Jordan Biro Walters’s 2023 book Wide-Open Desert draws upon recently declassified FBI records and Atomic Energy Commission memos to recount what little is known of the “Manhattan Eight”: a group of women identified in the documents only by letters. Three of the women began their careers at the Hanford, Washington, site—home to the nuclear reactors that produced the plutonium used in the Trinity test and in the atomic bomb dropped on Nagasaki, Japan, at the end of the war—and five of the women were at Los Alamos. All had security clearances, and all were tracked by the FBI for over a decade due to concerns about their sexual orientation. The available records show that half lost their clearances or voluntarily resigned from their positions in 1953, soon after Eisenhower signed Executive Order 10450. The fate of the others is not known.
While currently unverifiable, there were almost certainly more people who served at the Lab during World War II and the Cold War who felt the impact of the Lavender Scare and resulting anti-gay government policies.
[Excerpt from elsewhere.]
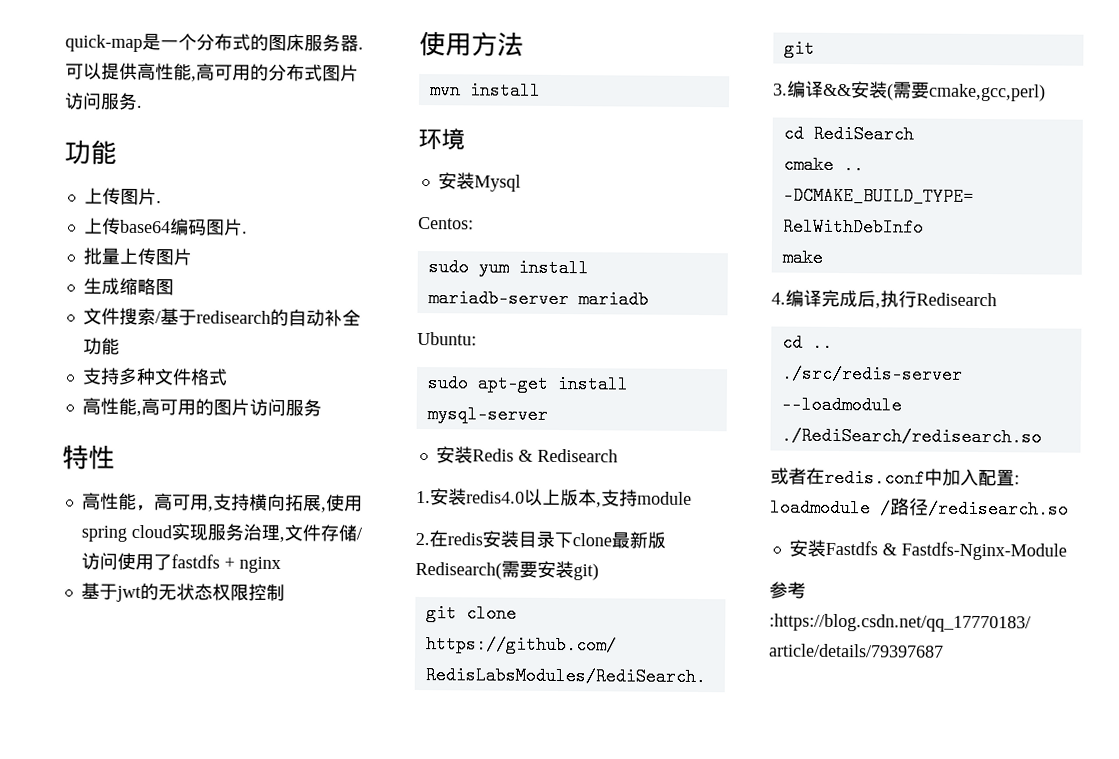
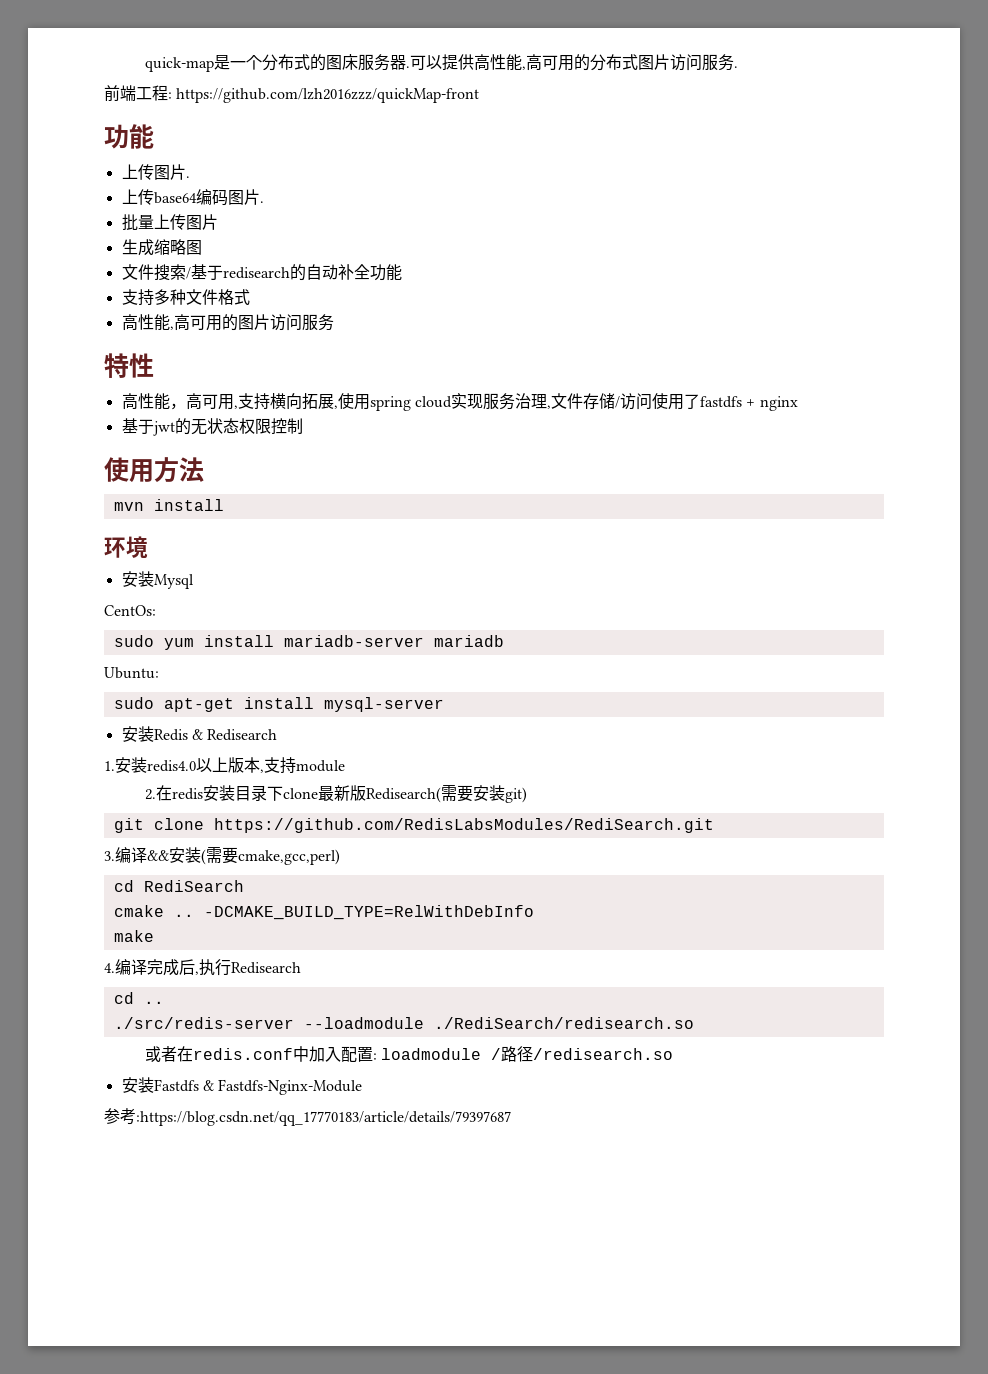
+ 前端工程: https://github.com/lzh2016zzz/quickMap-front
- Centos:
+ CentOs:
NSRC historian Madeline Whitacre adds: “We know so little about the impact of the Lavender Scare at the Lab that it’s difficult to identify experts on this particular history. This gap in the Lab archives is an invitation to researchers to explore alternate methods, like oral histories, to document LGBTQ+ history here, from our beginnings to the present day.”
Today
Members of Prism, the Lab’s LGBTQ+ Employee Resource Group, are committed to fostering a supportive work environment at Los Alamos National Laboratory where all individuals are able to thrive and contribute to the Lab’s mission at their maximum potential. Part of Prism’s mission involves acknowledging history, including past mistakes of discrimination and persecution like the Lavender Scare, and recognizing the contributions of the unrecorded individuals who suffered because of those mistakes.
“Fully understanding what happened then only goes to show us how far we have come in the process of welcoming LGBTQ+ people into the Lab and the greater scientific community,” adds Prism co-chair Sara Mason, “and the importance of continuing to create a safe space here for LGBTQ+ employees.”